Shred Revolution said:


> have you been feeding them live gold fish feeders? Cause I bought some feeders from Petsmart and they had this on them and they were swimming all weird and going really slowly....I took them out and flushed them down the toilet


No, no live food whatsoever. The only thing I've been feeding them for the last month or so is fresh shrimp from North Carolina and fresh bluefish from the Great South Bay (lol). I took the DIY approach and cut them up into small pieces added Zoe Con and froze them. I've been defrosting them and tossing those in.......


----------



## roccov12345 (Sep 26, 2008)

Hi all, here's an update as of 8:00PM EST 10/24

Finally received my master test kit and other products from Dr. Foster & Smith. Great place BTW!

PH = 6.0 (I'm a little worried about this because even if the PH is lower than 6.0 it's still going to show up on the scale as 6. Should I get a ph adjuster or just go with arm & hammer.
Ammonia = 0 (Finally)
Nitrite= 0
Nitrate = 40 (You're the experts here, lead me in the right direction)
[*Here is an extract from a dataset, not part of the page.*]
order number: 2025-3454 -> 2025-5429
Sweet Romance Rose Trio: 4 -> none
The fish are actually looking a lot better than they did when I first posted my thread. The Pacu is a night and day difference. The RBPs still have some cloud in their eyes but for the most part are looking a lot better.
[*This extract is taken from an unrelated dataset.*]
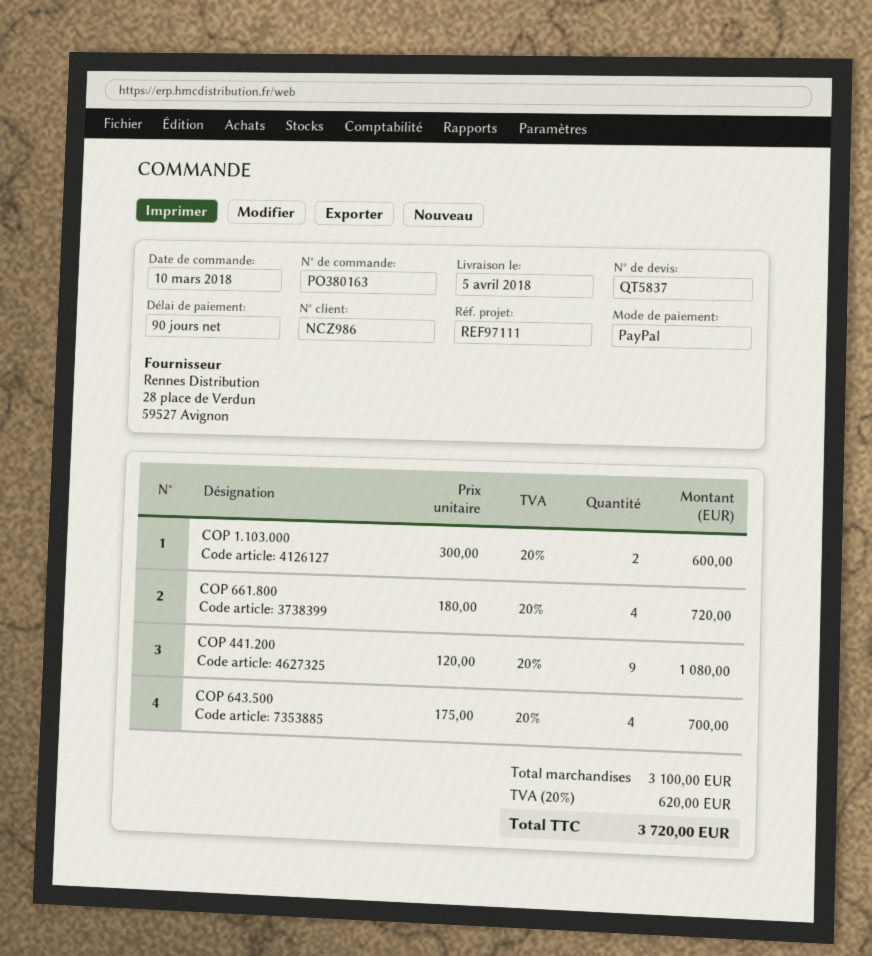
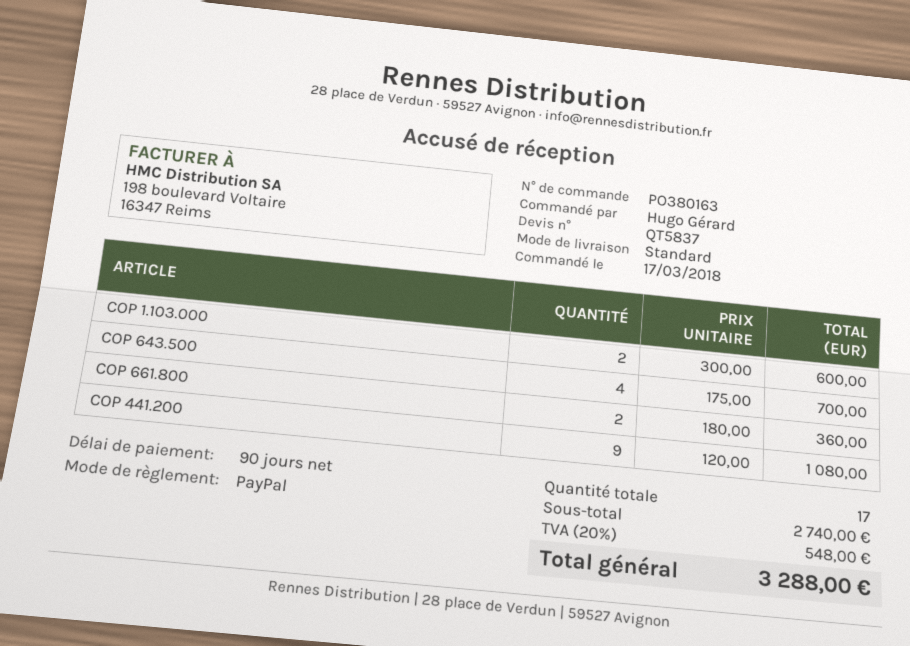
order date: 2018-03-10 -> 2018-03-17
COP 661.800: 4 x 180.00 = 720.00 -> 2 x 180.00 = 360.00
subtotal: 3100.00 -> 2740.00
tax: 20% = 620.00 -> 20% = 548.00
total: 3720.00 -> 3288.00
Here's a list of things I've done to the tank since the day I originally posted this thread.

Changed 30% water the night of and added salt
Added Maracyn yesterday because issues were getting significantly worse
Added Stress Zyme and Stress Coat today

Now do you still feel that I have some issues with the paramaters? I believe the Nitrate should come down some, I'm assuming that some slight water changes might help take care of that and what about the low level of PH?

Thanks all!


----------



## Demon Darko (Jan 28, 2007)

As far as the nitrates go, I would just keep up on the gravel vacs and water changes. What kind of filtration are you running again, I haven't read the entire thread so sorry, if I missed it.


----------



## Dr. Giggles (Oct 18, 2003)

You dont need a buffer product if you use A&H baking Soda. believe it or not the primary ingredient in the buffers are Bicarbonates which A&H baking soda is 100% pure. If you do not have any in the house I guess you can go out and spend the same amount of money for a small container of a buffer from the lfs but to me it is more cost effective getting a box at the supermarket. Plus there are a million and one uses for A&H







The fish are getting burn similar to ammonia burn but instead it is called acid burn from the dropping pH. So if you dont want to lose your fish and your nitrifying bacteria i would act quickly.


----------



## Demon Darko (Jan 28, 2007)

Do you know what the measurement of baking soda per galloon of water is, and how quickly it raises the ph?


----------



## roccov12345 (Sep 26, 2008)

Slytooth13 said:


> Do you know what the measurement of baking soda per galloon of water is, and how quickly it raises the ph?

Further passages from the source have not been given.